Justice Michael Bilandic turned in his most insipid public performance since the blizzard of 1979. Twice, judges on the court have tried to get the court members together. Not to sanction Heiple, just to talk about the whole affair. Bilandic was the deciding vote, and he acted just like a backbench alderman–he took a walk.
So, between the crude manipulating by Heiple and Harrison and the hollow timidness of others on the Supreme Court, you have–I don’t want to call it a constitutional crisis, let’s just call it one fat mess.
I don’t believe either House Speaker Michael Madigan or Senate President James “Pate” Philip think that Heiple deserves impeachment. Public flogging, maybe, but not impeachment.
For that matter, the legislature has never sized anybody up for impeachment under the 1970 constitution, so the leaders have been scrambling this week to figure out just how the heck they do it. An agreement on the general direction is likely to be announced Friday.
The leaders have no taste for blood. But after the sham hearing before the courts commission, they will do nothing that might look like they’re trying to stall an impeachment resolution. They also sure don’t want their members taking any risks to save one arrogant and impetuous Supreme Court justice who has a penchant for using legal opinions to take potshots at politicians.

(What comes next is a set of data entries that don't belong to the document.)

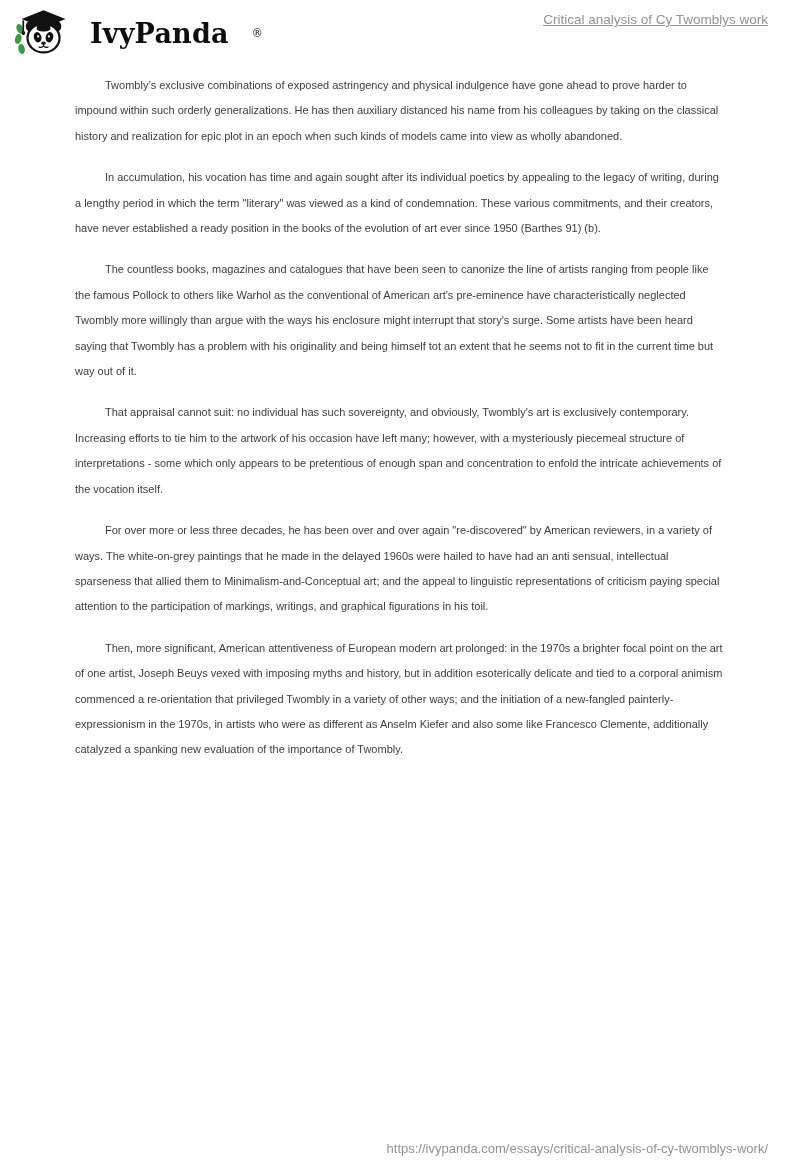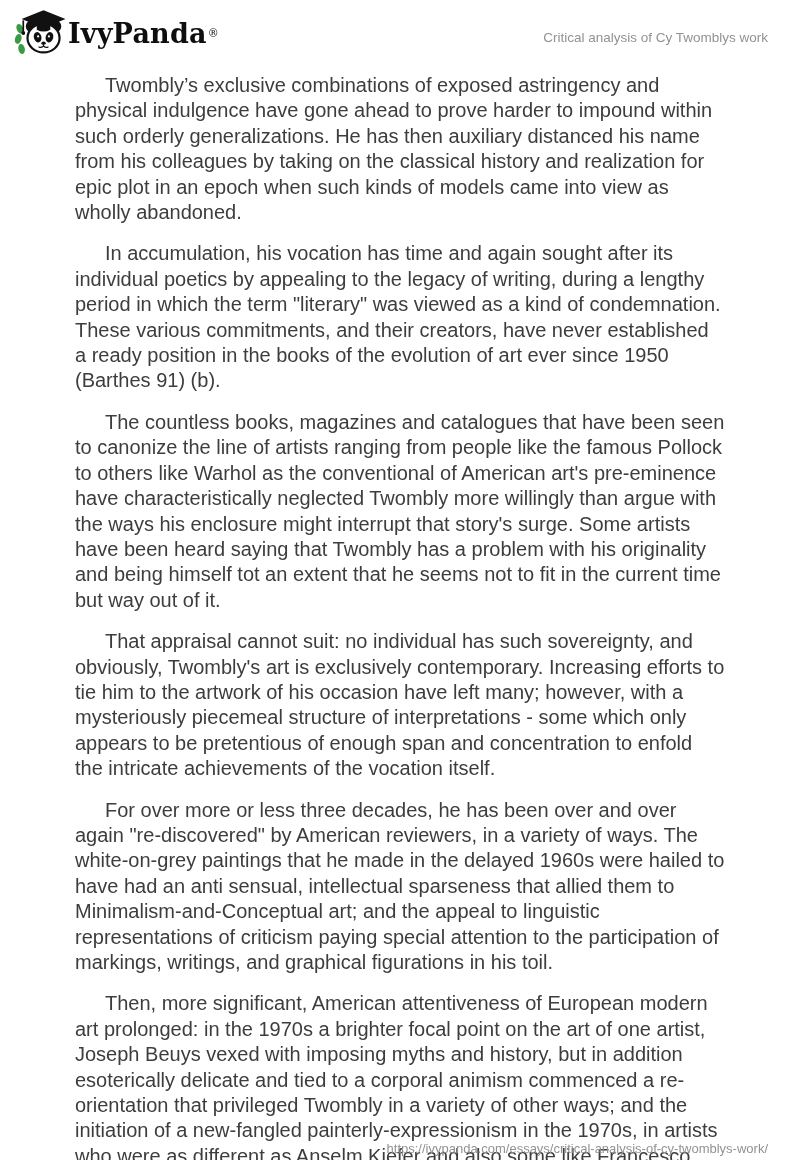--- a/index.html
+++ b/index.html
@@ -24,7 +24,7 @@
   .brand {
     display: flex;
     align-items: center;
-    gap: 0;
+    gap: 22px;
   }
   .brand-logo { display: block; }
   .brand-text {

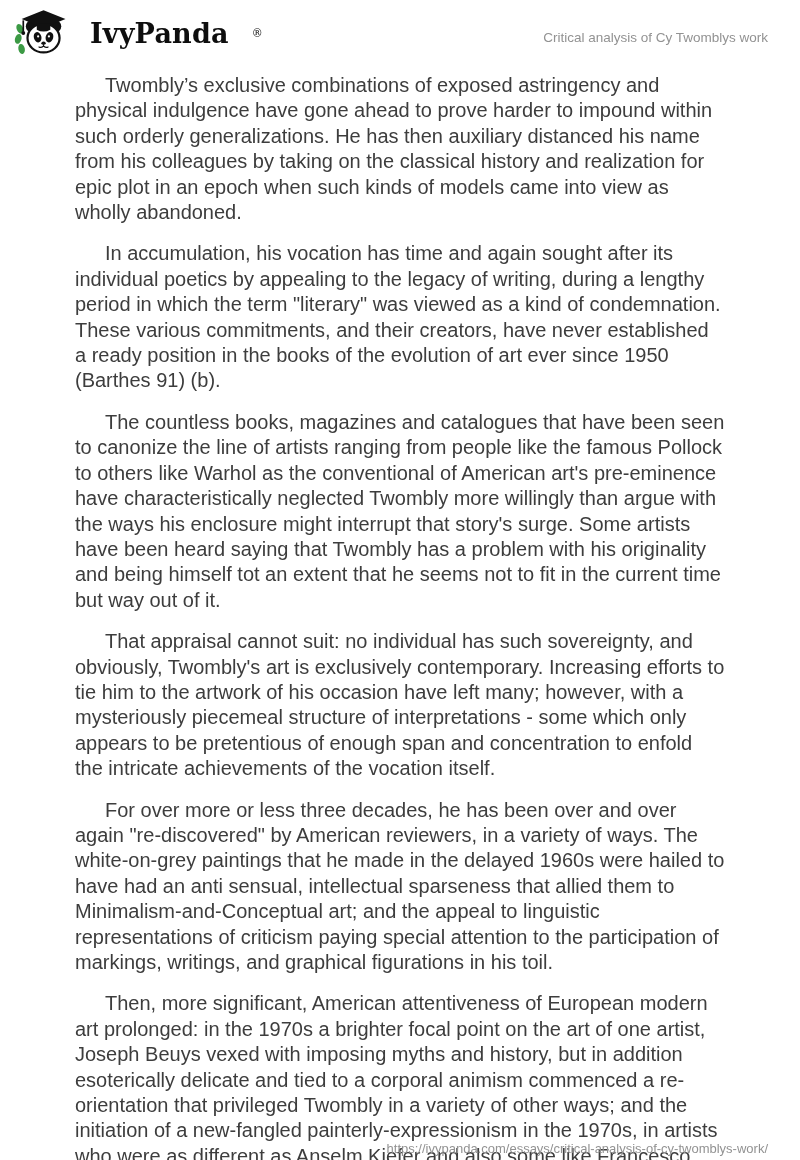--- a/index.html
+++ b/index.html
@@ -45,7 +45,8 @@
   .doc-title {
     color: var(--muted-text, #8d8d8d);
     font-size: 13.5px;
-    margin-top: 22px;
+    margin-top: 4px;
+    text-decoration: underline;
   }
 
   

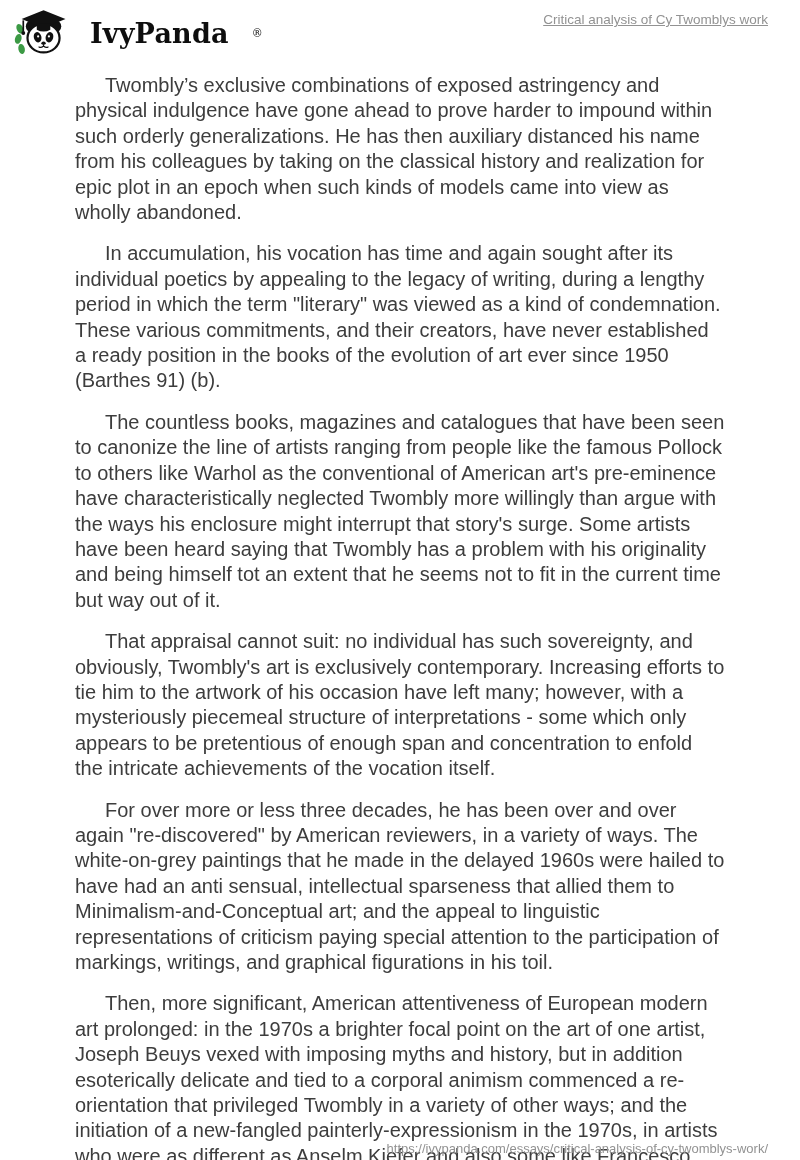--- a/index.html
+++ b/index.html
@@ -54,7 +54,7 @@
     padding: 9px 75px 0 75px;
   }
   main p {
-    font-size: 20px;
+    font-size: 11px;
     line-height: 25.4px;
     color: var(--body-text, #3d3d3d);
     margin: 0 0 16px 0;

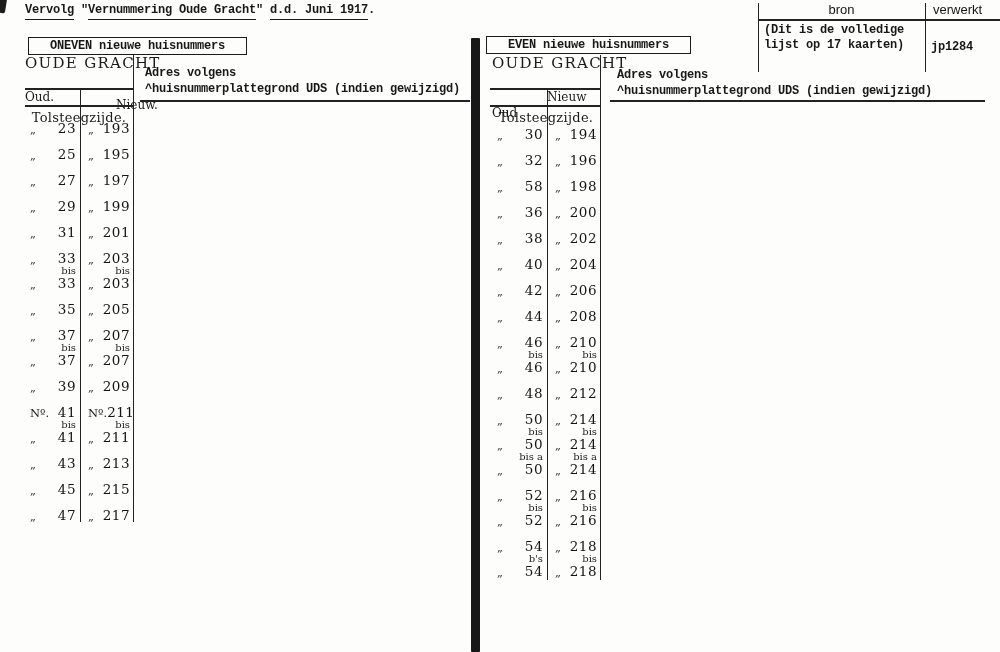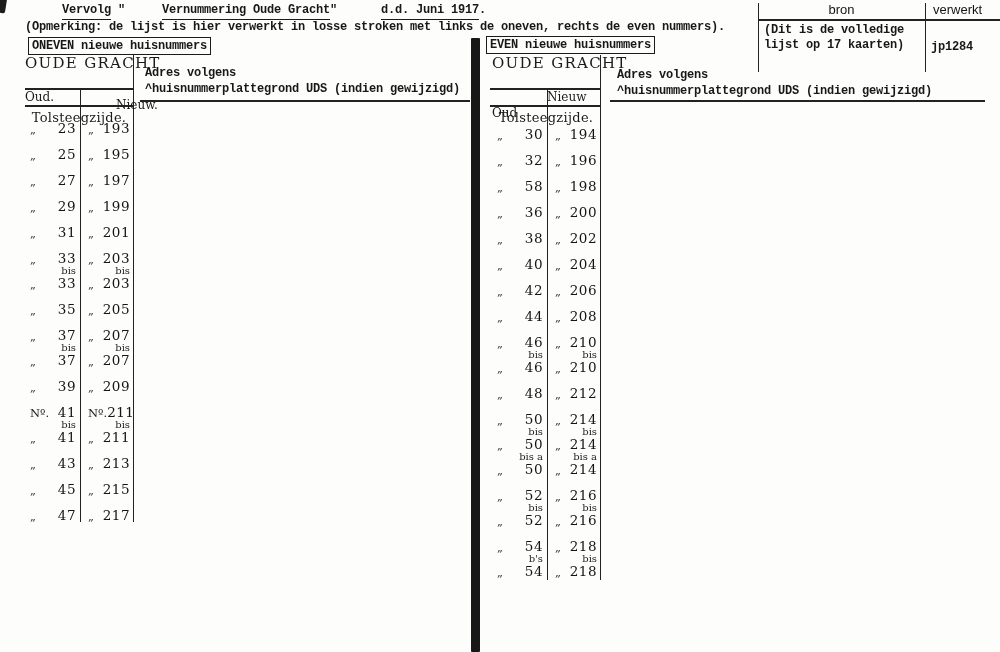--- a/index.html
+++ b/index.html
@@ -11,7 +11,7 @@
   .hline{position:absolute;background:#222;height:1.5px;}
   .hline.thick{height:2px;}
   .vline{position:absolute;background:#222;width:1.4px;}
-  .u{display:inline-block;border-bottom:1.5px solid #1a1a1a;padding-bottom:1px;margin-left:37px;}
+  .u{display:inline-block;border-bottom:1.5px solid #1a1a1a;padding-bottom:1px;}
   .box-label{position:absolute;border:1.6px solid #1b1b1b;padding:0 3px;height:16px;line-height:16px;}
   .thick-bar{position:absolute;left:471px;top:38px;width:9px;height:614px;background:#181818;border-radius:1px;}
   .street{font-size:15px;letter-spacing:1.3px;}

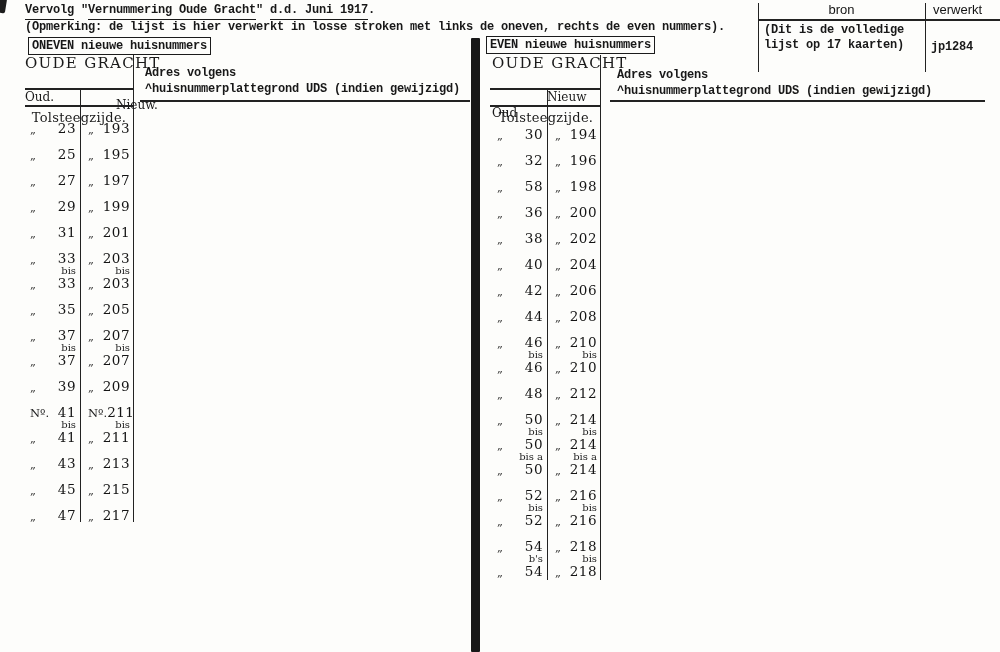--- a/index.html
+++ b/index.html
@@ -40,7 +40,6 @@
   <div class="artifact" style="left:-2px;top:-2px;width:8px;height:15px;transform:rotate(9deg);border-radius:2px;"></div>
 
   <div class="abs typed" style="left:25px;top:3px;"><span class="u">Vervolg</span><span> "</span><span class="u">Vernummering Oude Gracht</span><span>" </span><span class="u">d.d. Juni 1917</span><span>.</span></div>
-  <div class="abs typed" style="left:25px;top:20px;">(Opmerking: de lijst is hier verwerkt in losse stroken met links de oneven, rechts de even nummers).</div>
 
   <div>
     <div class="vline" style="left:758px;top:3px;height:69px;"></div>

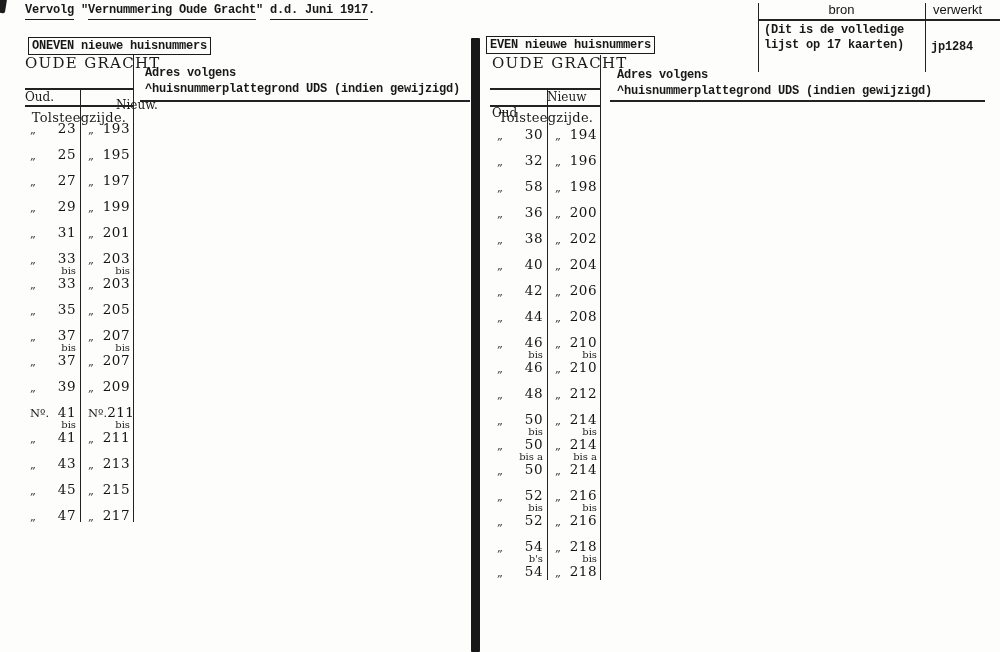--- a/index.html
+++ b/index.html
@@ -12,7 +12,7 @@
   .hline.thick{height:2px;}
   .vline{position:absolute;background:#222;width:1.4px;}
   .u{display:inline-block;border-bottom:1.5px solid #1a1a1a;padding-bottom:1px;}
-  .box-label{position:absolute;border:1.6px solid #1b1b1b;padding:0 3px;height:16px;line-height:16px;}
+  .box-label{position:absolute;border:1.6px solid #1b1b1b;padding:0 21px;height:16px;line-height:16px;}
   .thick-bar{position:absolute;left:471px;top:38px;width:9px;height:614px;background:#181818;border-radius:1px;}
   .street{font-size:15px;letter-spacing:1.3px;}
   .side{font-size:13px;letter-spacing:0.3px;margin-top:40px;}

So if the rest of the Supreme Court wants to avoid having to hang the vacancy sign outside Heiple’s chambers, they’re going to have to stop pretending they don’t have a problem. They made him the chief justice, and they can unmake him the chief justice. Busting him in rank would probably be enough to take the legislature off the hook.
What would it take to shake up Bilandic and the others? Maybe a campaign to impeach Heiple and appoint Jane Byrne as his replacement.